A primeira manchete -surpresa de janeiro, a renúncia inesperada do primeiro ministro do Japão, introduz mais cedo do que se esperava a nota de mudança e incerteza que dominará a curto prazo a vida política de muitos países-chaves em 1996. Este será, de fato, um ano de eleições e possível mudança de guarda na Rússia, Espanha, Itália, Índia, Japão e EUA.
As eleições norte-americanas podem até vir a ser, na opinião de alguns, as mais significativas do fim do século. A longa queda de braço em torno do equilíbrio do orçamento deu ao presidente Clinton a oportunidade de traçar uma linha que o diferencia claramente dos neo-conservadores de Newt Gingich: embora concorde com o objetivo final do equilíbrio, o presidente não está disposto para isso a sacrificar as despesas com educação, saúde para os aposentados e meio ambiente.

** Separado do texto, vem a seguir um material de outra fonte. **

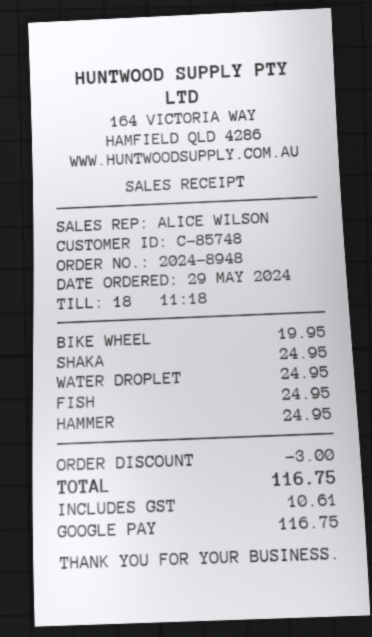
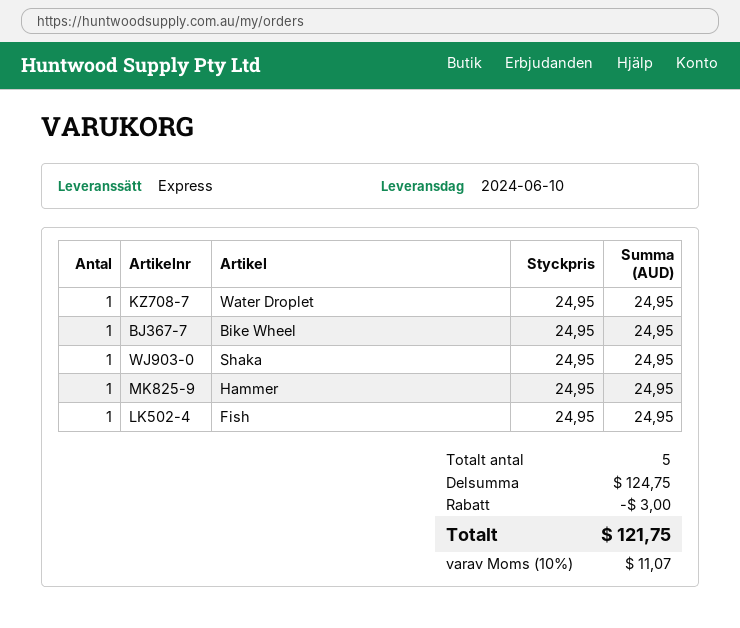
BIKE WHEEL: 1 for 19.95 -> 1 for 24.95
tax: 10.61 -> 11.07
total: 116.75 -> 121.75

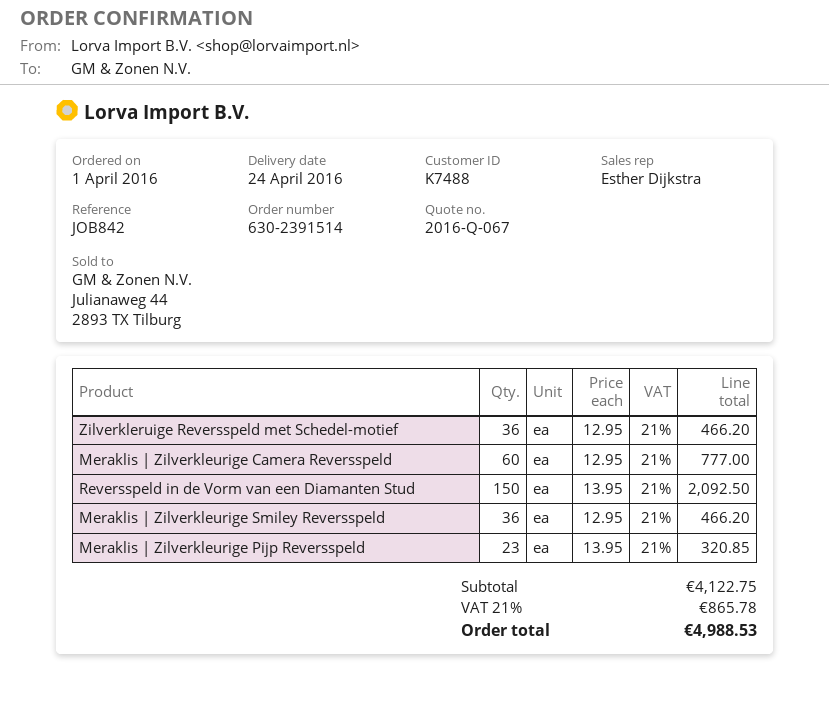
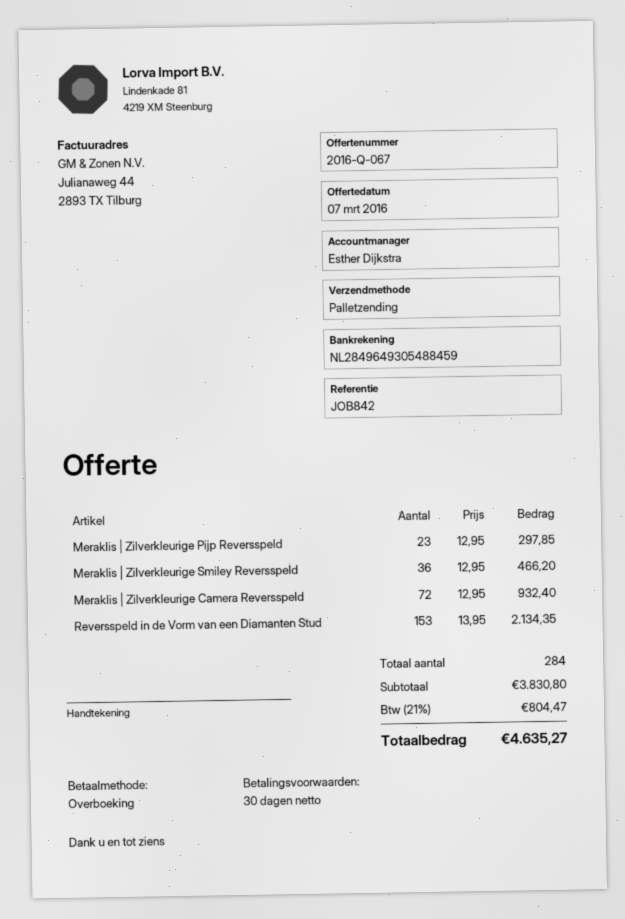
Zilverkleruige Reversspeld met Schedel-motief: 36 x 12.95 = 466.20 -> none
Meraklis | Zilverkleurige Camera Reversspeld: 60 x 12.95 = 777.00 -> 72 x 12.95 = 932.40
Reversspeld in de Vorm van een Diamanten Stud: 150 x 13.95 = 2092.50 -> 153 x 13.95 = 2134.35
Meraklis | Zilverkleurige Pijp Reversspeld: 23 x 13.95 = 320.85 -> 23 x 12.95 = 297.85
subtotal: 4122.75 -> 3830.80
tax: 21% = 865.78 -> 21% = 804.47
total: 4988.53 -> 4635.27

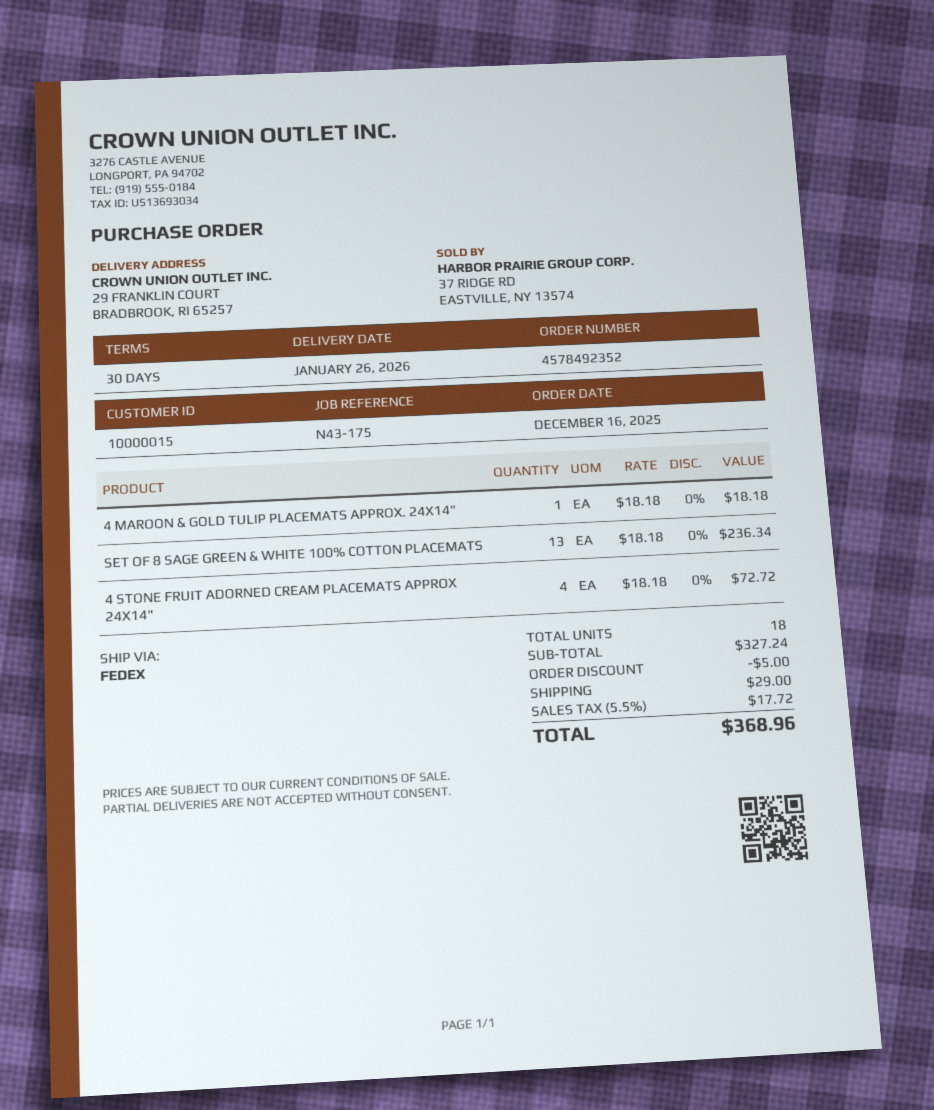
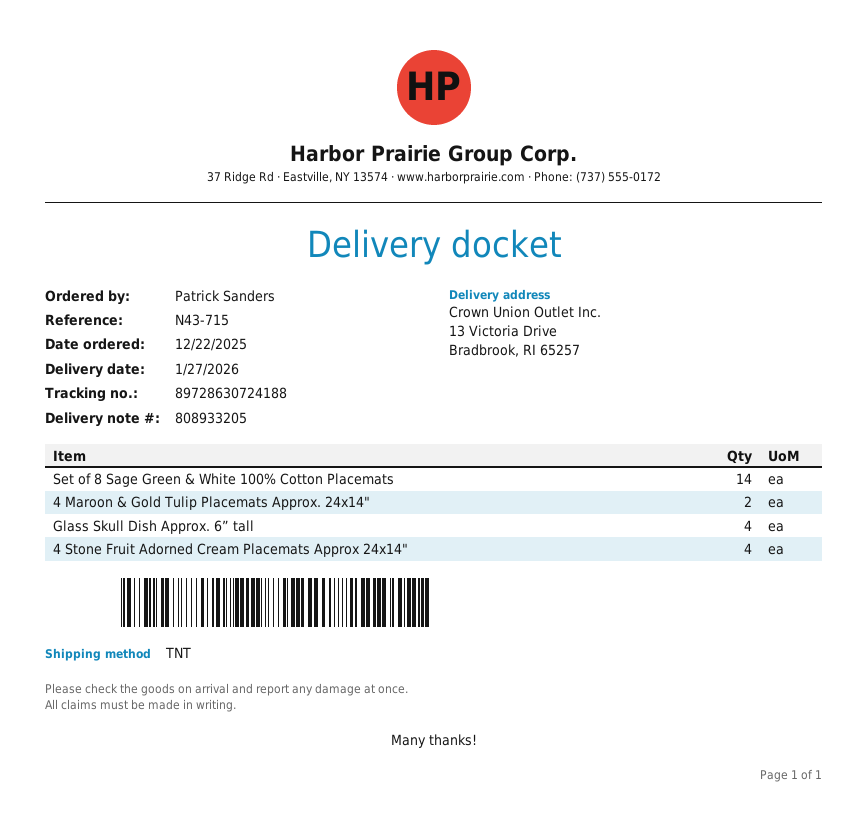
order date: 2025-12-16 -> 2025-12-22
delivery date: 2026-01-26 -> 2026-01-27
reference: N43-175 -> N43-715
shipping method: FedEx -> TNT
ship to: 29 FRANKLIN COURT, BRADBROOK, RI 65257 -> 13 Victoria Drive, Bradbrook, RI 65257
4 MAROON & GOLD TULIP PLACEMATS APPROX. 24X14": 1 -> 2
SET OF 8 SAGE GREEN & WHITE 100% COTTON PLACEMATS: 13 -> 14
Glass Skull Dish Approx. 6” tall: none -> 4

Nestas últimas semanas, tanto as greves francesas como a semiparalisia da administração norte-americana ilustravam de forma diversa o mesmo problema que aflige praticamente todas as economias avançadas: os déficits orçamentários e a explosão do endividamento interno que comprometem o futuro dessas economias.
Na França foi o governo que tentou controlar o déficit mediante um pacote de medidas que despertou a oposição, não tanto da cúpula, mas das bases dos sindicatos do setor público.

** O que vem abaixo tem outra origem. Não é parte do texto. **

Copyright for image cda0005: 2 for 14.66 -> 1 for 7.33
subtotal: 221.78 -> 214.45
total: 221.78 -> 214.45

Nos Estados Unidos, coube à oposição a iniciativa de tentar administrar um remédio draconiano, deixando ao presidente o papel de resistir em defesa dos valores que caracterizam seu partido e estão na raiz de algumas das causas do déficit. O eleitorado terá agora a última palavra e decidirá se deseja entregar a Casa Branca e o poder Executivo aos republicanos, que já dominam as duas casas do Congresso, operando, assim, talvez a maior revolução interna norte-americana desde Franklin Roosevelt. Ou, como alternativa, preferirá que os dois partidos se equilibrem mutuamente e reafirmará a fidelidade aos valores básicos do New Dual de Roosevelt e da Great Society de Johnson.
É contra esse pano de fundo de curto prazo que Michel Camdessus, diretor geral do FMI, tenta captar em termos mais estruturais as oportunidades e riscos da globalização num denso texto pessoal de reflexão crítica apresentado em Roma num colóquio organizado pelo Instituto Jacques Maritain.

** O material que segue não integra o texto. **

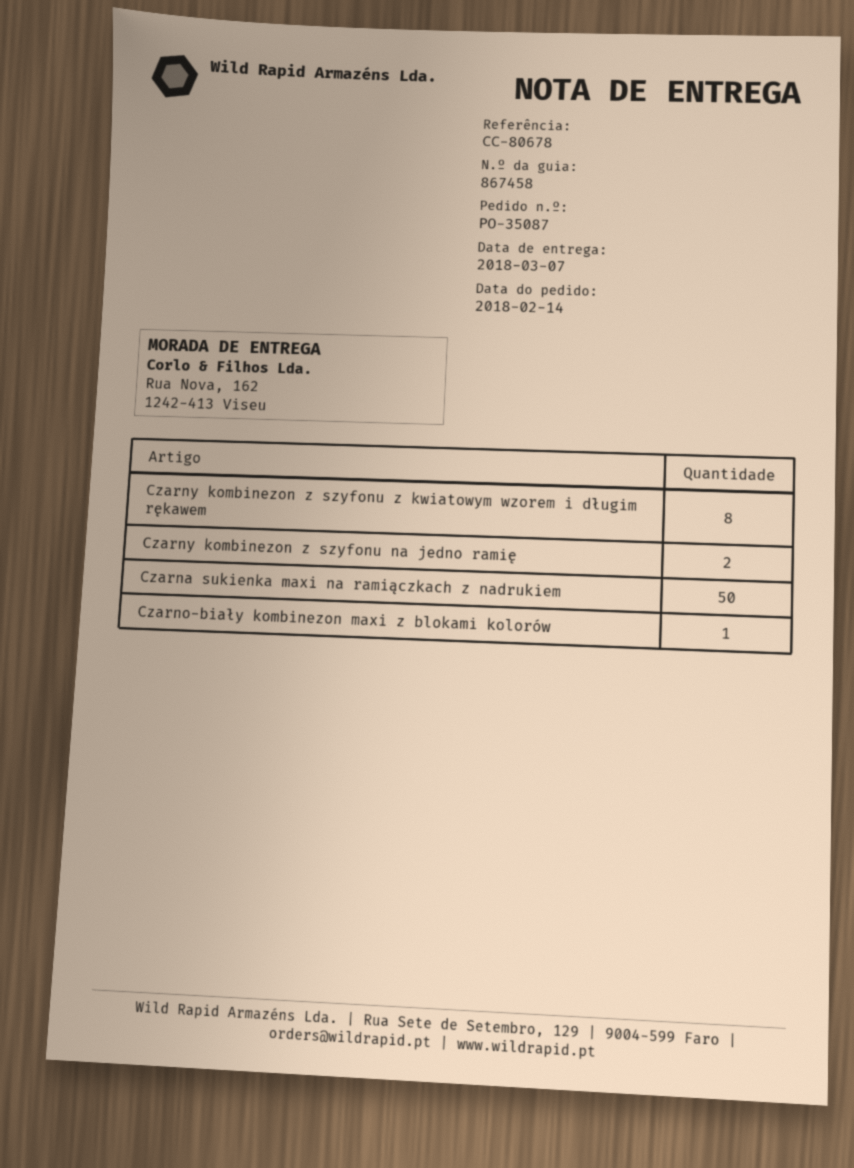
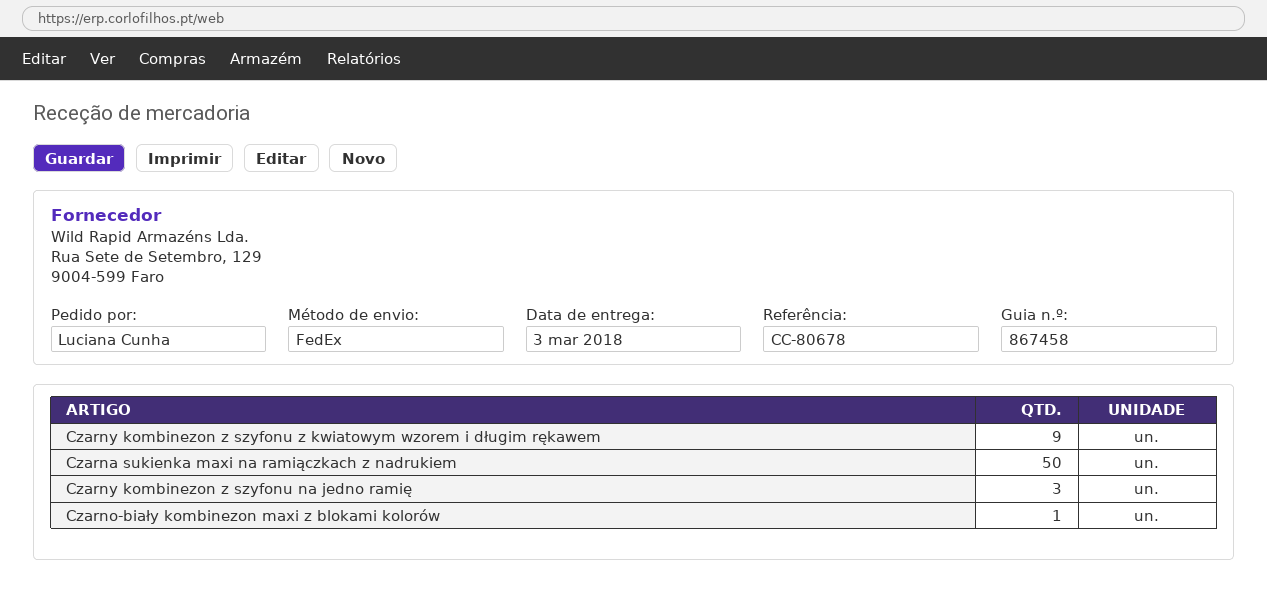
delivery date: 2018-03-07 -> 2018-03-03
Czarny kombinezon z szyfonu z kwiatowym wzorem i długim rękawem: 8 -> 9
Czarny kombinezon z szyfonu na jedno ramię: 2 -> 3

Camdessus sugere que a humanização das dinâmicas da globalização só poderá ser feita através de dois valores básicos da concepção cristã do homem: a responsabilidade dos países e a solidariedade para harmonizar as lógicas da competição e da cooperação.
A prática mais eficaz da solidariedade exigiria, de início, reverter os retrocessos registrados em três domínios importantes: a cooperação monetária, a ajuda ao desenvolvimento e o apoio à transição dos ex-socialistas.
O diretor do Fundo deplora que se tenham abandonado as disciplinas monetárias dos acordos do Louvre de 1987 e afirma que, a fim de evitar perigos como a recente crise do Yen, será preciso adotar um mecanismo de estrita vigilância em comum do valor externo das divisas -chaves por parte dos governos responsáveis.
Mais perigoso ainda lhe prece o recuo em matéria de ajuda oficial ao desenvolvimento, a qual, após estagnar muito tempo na metade do objetivo de 0,7% do PIB, sofre agora cortes adicionais injustificados em nome do "álibi falacioso de economias orçamentárias".
Idêntico retrocesso se verifica em relação aos países em transição do Leste, confrontados com a relutância dos vizinhos em abrir-lhes os mercados ou o cansaço de continuar a proporcionar-lhes ajuda financeira ou técnica.
É, porém, no capítulo dedicado à gestão mais responsável das economias que Camdessus se refere mais diretamente ao problema evocado no início deste comentário.
"Não se obterá a humanização de uma economia globalizada através de menos rigor nos países industriais ou menos disciplina no ajuste estrutural dos países em desenvolvimento", afirma categoricamente.
Reconhecendo que o ajuste estrutural não tem boa reputação, admitindo os sofrimentos que ocasiona e as contestações que provoca, não vê, contudo, alternativa de credibilidade a um esforço de ajustamento capaz de criar "as melhores chances de sustentação exterior e crescimento equilibrado para amanhã".
Adverte mesmo, de maneira um tanto sibilina, ser "essencial que progressos importantes sejam efetuados antes que a conjuntura mundial se inverta, mais cedo talvez do previsto, e provavelmente antes do fim do século!"
Admitindo-se que assim seja e que não existem alternativas óbvias, resta explicar o porquê da rejeição veemente e às vezes violenta a essa terapêutica.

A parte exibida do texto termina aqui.